Consider renaming CLMUL to XMUL

jhauser-us commented 5 years ago

I request that instruction CLMUL, standing for "carry-less multiply", be renamed to XMUL, for "XOR multiply", meaning a multiplication where the partial products are summed by bitwise XORs instead of the usual additions. My reason is simply that I find the name "carry-less multiply" to be awkward, and I'm probably not alone. The name "carry-less multiply" appears not to be entrenched except in connection to x86 processors.

I attempted a search, and as far as I can tell, the "CLMUL" name has been adopted as part of a standard ISA only for the x86 (with SIMD instruction PCLMULQDQ). The B extension draft notes that the equivalent SPARC instruction is XMULX, officially documented as "XOR multiply". Most Web references to "carry-less multiply", "carry-less multiplication", and "carry-less product" seem to point back one way or another to Intel's CLMUL instruction. Also, there appears as yet to be no __builtin_clmul in GCC. The path should therefore be clear for us to choose the name XMUL if others agree with me it would be preferable.

cliffordwolf commented 5 years ago

My reason is simply that I find the name "carry-less multiply" to be awkward

And I find it awkward to name it anything but CLMUL.

jnk0le commented 5 years ago

The literature usually refers to it as "carry-less arithmetic", "carry-less multiply" rather than "XOR arithmetic", "XOR multiply", so CLMUL name is more justified.

jhauser-us commented 5 years ago

The literature usually refers to it as "carry-less arithmetic" [...]

Okay. Where is this literature? In a quick search, I wasn't able to find any independent sources, only those either written by Intel or specifically discussing uses for Intel's CLMUL instruction. Can you provide a reference?

For example, Wikipedia has a page for "carry-less product", but it's only supporting reference is an Intel white paper: "Intel Carry-Less Multiplication Instruction and its Usage for Computing the GCM Mode". That paper has 18 references, one of which mentions a "carry-less multiplier" in the title, but then we find it's written by the same Intel authors. For all I know (I don't know), Intel also authored the Wikipedia page.

cliffordwolf commented 5 years ago

Look, everyone I know who is doing work on this calls it carry-less multiplication in their work. I always knew it as carry-less multiplication. The RISC-V crypto workgroup is also calling it carry-less multiplication.

In the end it doesn't matter if Intel has established the terminology. It's the terminology everyone is using now and there is nothing to gain by using a different terminology that nobody is familiar with.

From what you write I feel pretty confident guessing that you have not used a lot of GF(2^n) arithmetic before. But just because you are not familiar with something doesn't mean nobody else is. So please stop wasting everyone's time.

jnk0le commented 5 years ago

I have rechecked some of the papers and yes, they look likely to be inspired by Intel, or at least they are referencing intel instructions.
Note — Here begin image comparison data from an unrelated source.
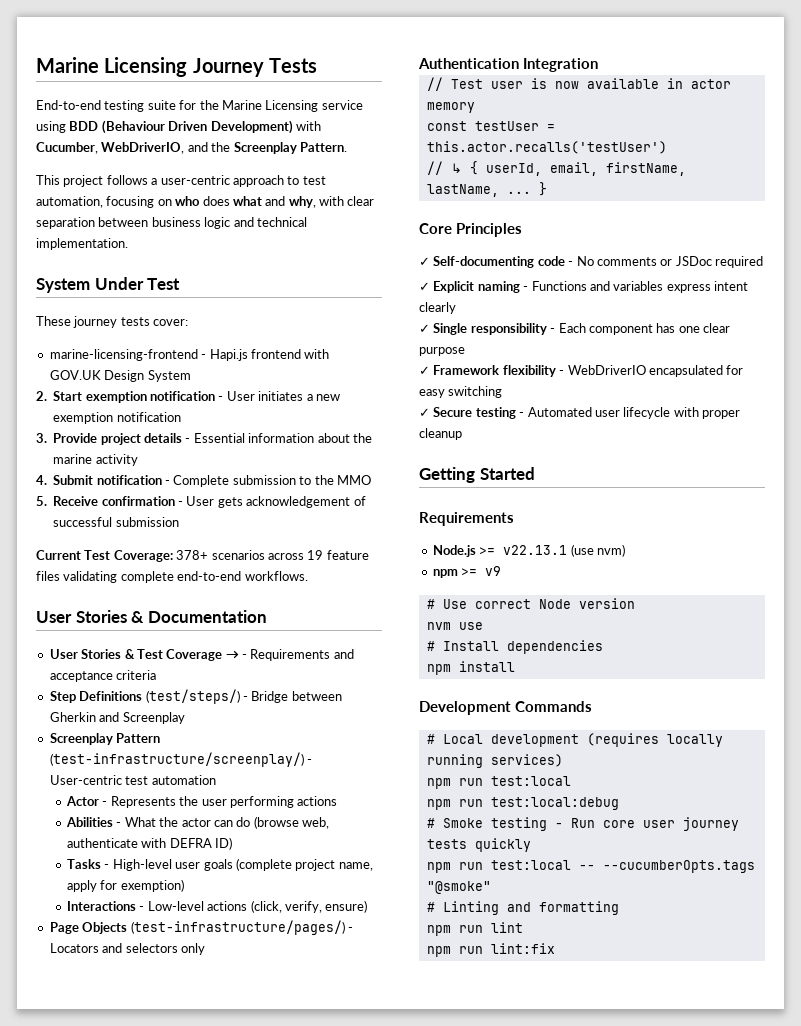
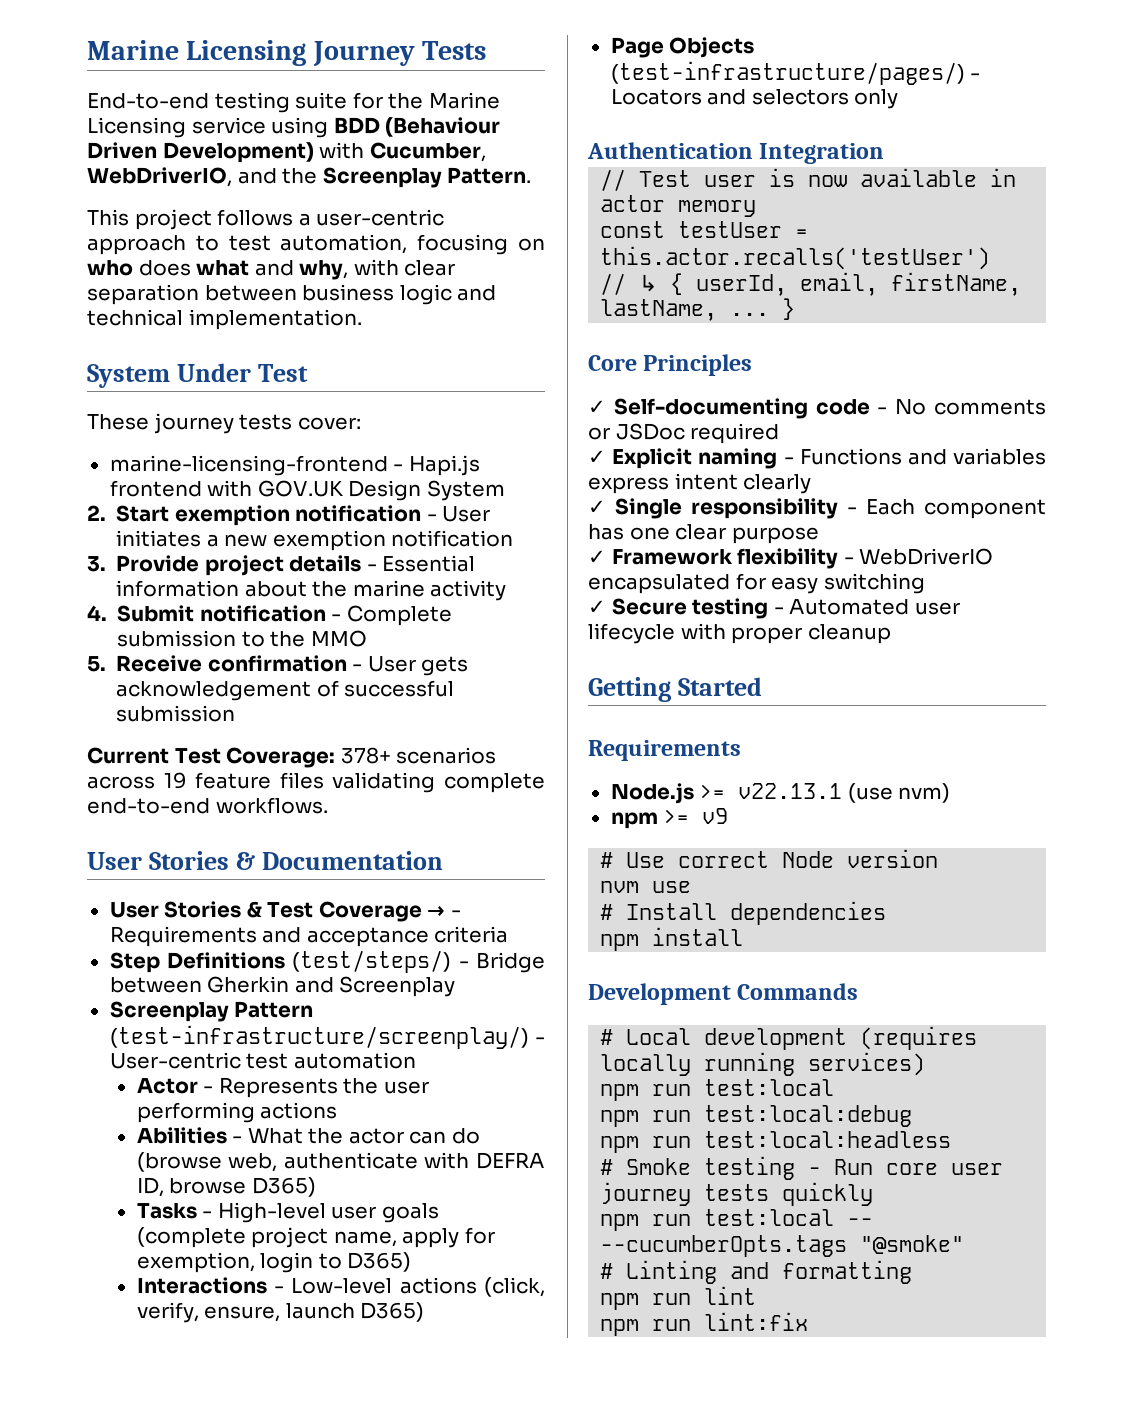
- Abilities - What the actor can do (browse web, authenticate with DEFRA ID)
+ Abilities - What the actor can do (browse web, authenticate with DEFRA ID, browse D365)
- Tasks - High-level user goals (complete project name, apply for exemption)
+ Tasks - High-level user goals (complete project name, apply for exemption, login to D365)
- Interactions - Low-level actions (click, verify, ensure)
+ Interactions - Low-level actions (click, verify, ensure, launch D365)
+ npm run test:local:headless

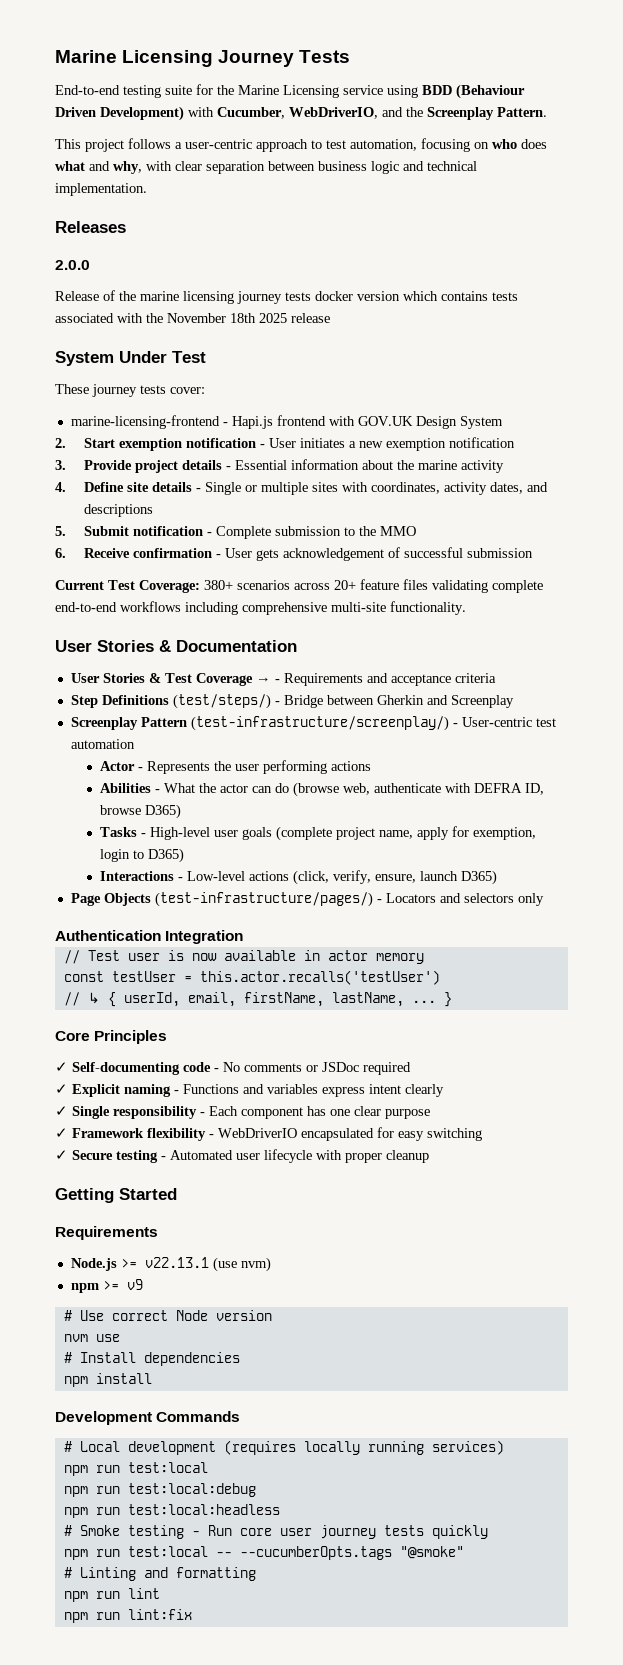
+ Releases
+ 2.0.0
+ Release of the marine licensing journey tests docker version which contains tests associated with the November 18th 2025 release
- 4. Submit notification - Complete submission to the MMO
+ 4. Define site details - Single or multiple sites with coordinates, activity dates, and descriptions
+ 5. Submit notification - Complete submission to the MMO
- 5. Receive confirmation - User gets acknowledgement of successful submission
+ 6. Receive confirmation - User gets acknowledgement of successful submission
- Current Test Coverage: 378+ scenarios across 19 feature files validating complete end-to-end workflows.
+ Current Test Coverage: 380+ scenarios across 20+ feature files validating complete end-to-end workflows including comprehensive multi-site functionality.

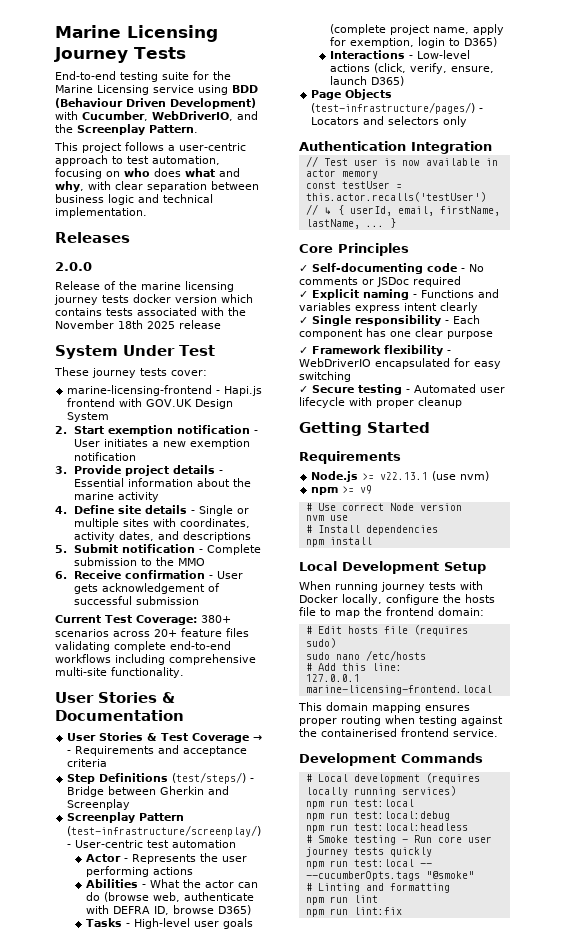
+ Local Development Setup
+ When running journey tests with Docker locally, configure the hosts file to map the frontend domain:
+ # Edit hosts file (requires sudo)
+ sudo nano /etc/hosts
+ # Add this line:
+ 127.0.0.1 marine-licensing-frontend.local
+ This domain mapping ensures proper routing when testing against the containerised frontend service.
If "carry-less" keyword is missing then we find just plain "multiplication" name (implicitly in finite field), sometimes a "carry-free arithmetic,", "carry-free multiplication" (like [1] from 2001). I don't think that anybody would like the CFMUL (carry-free) or FFMUL (finite field) names, if we wanted to go full NIH.
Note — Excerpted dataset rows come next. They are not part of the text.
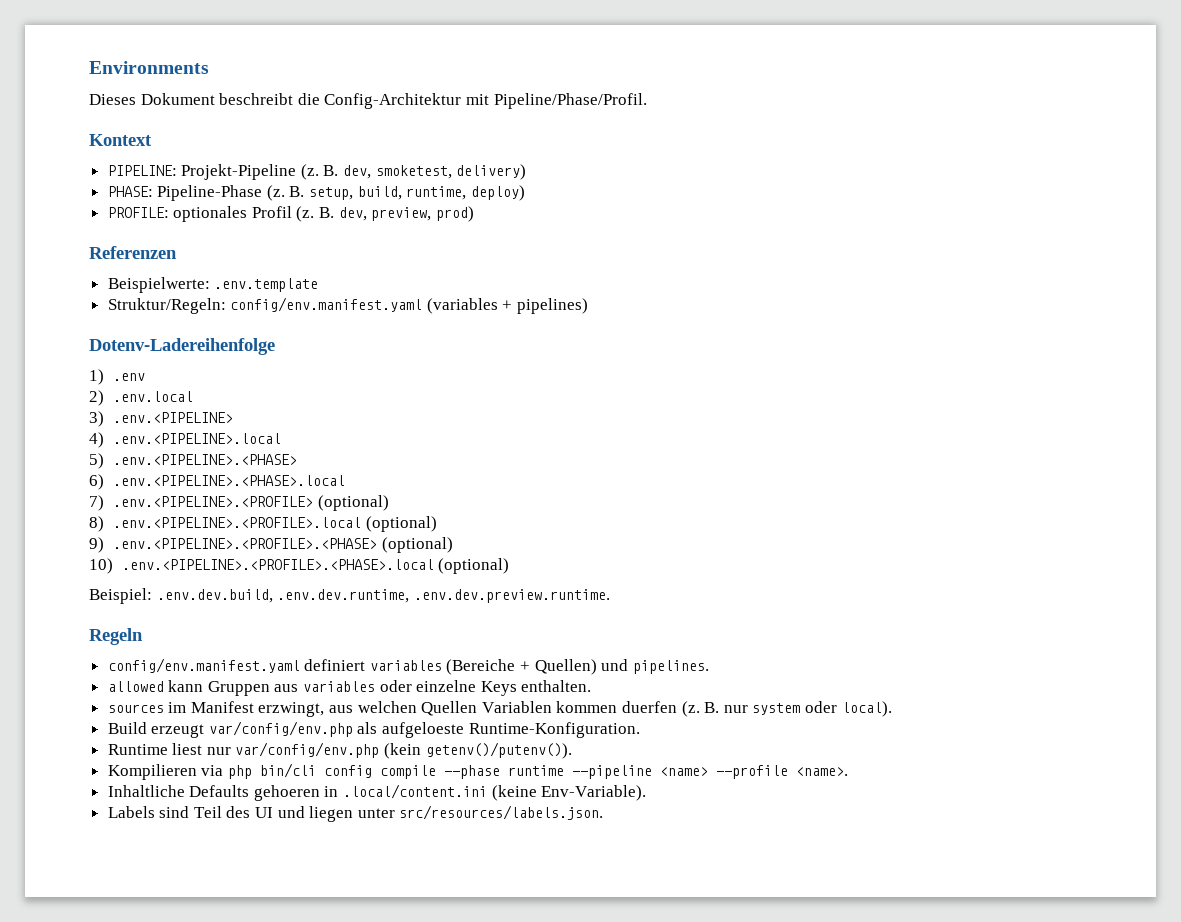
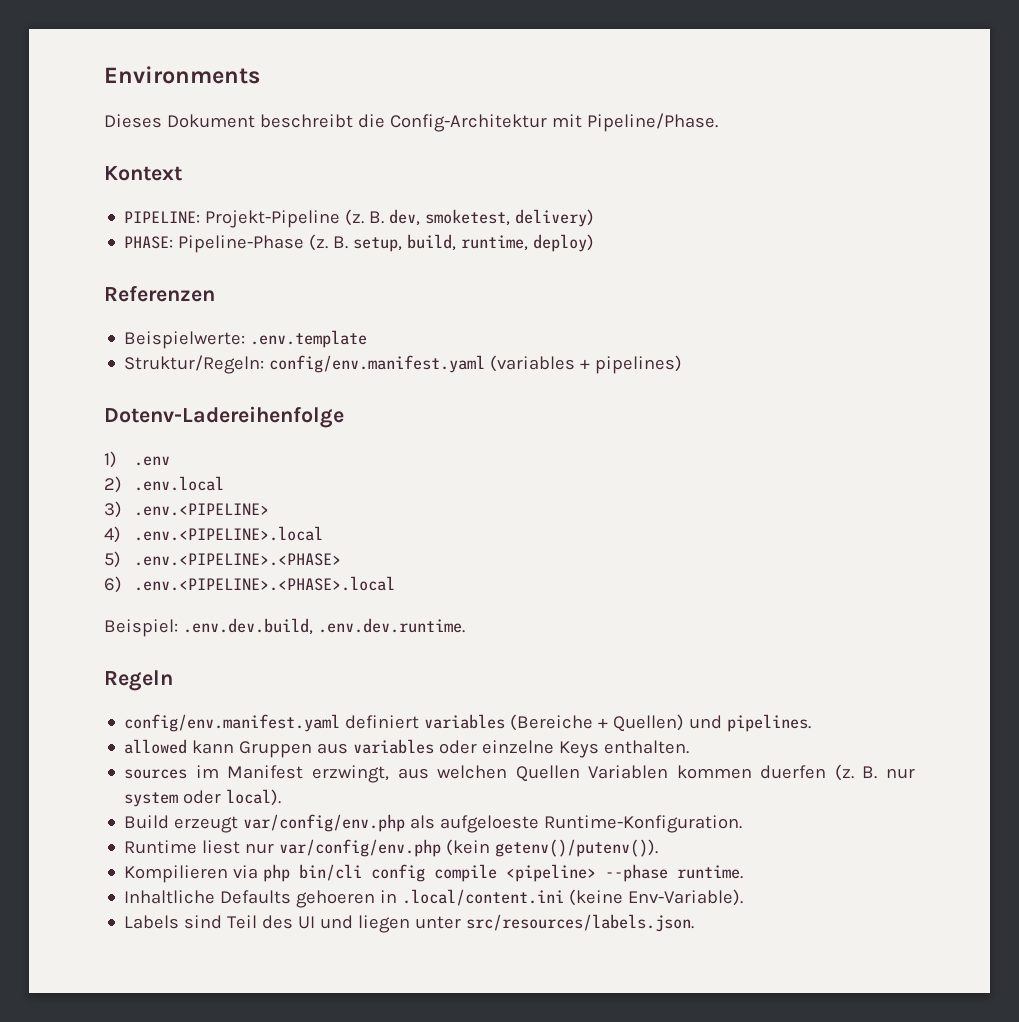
- Dieses Dokument beschreibt die Config-Architektur mit Pipeline/Phase/Profil.
+ Dieses Dokument beschreibt die Config-Architektur mit Pipeline/Phase.
- PROFILE: optionales Profil (z. B. dev, preview, prod)
- 7) .env.<PIPELINE>.<PROFILE> (optional)
- 8) .env.<PIPELINE>.<PROFILE>.local (optional)
- 9) .env.<PIPELINE>.<PROFILE>.<PHASE> (optional)
- 10) .env.<PIPELINE>.<PROFILE>.<PHASE>.local (optional)
- Beispiel: .env.dev.build, .env.dev.runtime, .env.dev.preview.runtime.
+ Beispiel: .env.dev.build, .env.dev.runtime.
- Kompilieren via php bin/cli config compile --phase runtime --pipeline <name> --profile <name>.
+ Kompilieren via php bin/cli config compile <pipeline> --phase runtime.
[1] http://citeseerx.ist.psu.edu/viewdoc/download?doi=10.1.1.88.9819&rep=rep1&type=pdf

cliffordwolf commented 5 years ago

I don't thik that anybody would like the CFMUL (carry-free) or FFMUL (finite field) names, if we wanted to go full NIH.

Yes.

FFMUL would be highly misleading imo because finite fields are GF(P^N) for any prime P and any positive integer N, but the carry-less multiply instruction is for GF(2^N) only. (This is not just hypothetical. There are a lot of finite field applications that use a large prime P and N=1, and they just use (bigint) multiply and modulo.)

I don't think there would be any advantage to naming it CFMUL over CLMUL, considering they essentially are saying the same, just using different synonyms for "without", and CLMUL is the name that's already being used by virtually everyone today.

jhauser-us commented 5 years ago

jnk0le wrote:

I have rechecked some of the papers and yes, they look likely to be inspired by Intel, or at least they are referencing intel instructions.

Thanks for taking the time to review.

Clifford:

CLMUL is the name that's already being used by virtually everyone today.

Maybe so, but here's what I don't like about the name:

The "carry-less" name arises as an answer to the question, how does this multiplier differ from an ordinary multiplier? But that's an implementation concern, something only hardware implementors should worry about. For users, the name of a new instruction ought to answer a different question: What operation does this instruction do for me?

Look at all the applications people have for CLMUL, from CRCs to Galois/Counter Mode (GCM). When people describe those applications in the abstract, they never speak of carry-less additions; it's always XORs. "Carry-less" only comes into the picture when people start implementing their applications using the CLMUL instruction.

I'm sure you know, RISC-V already has an instruction for "carry-less add". What's it called? XOR, i.e., bitwise XOR. In the history of computers, has there ever been a CLADD instruction? Why not? People could have thought of bitwise XOR as carry-less addition, but somehow they didn't.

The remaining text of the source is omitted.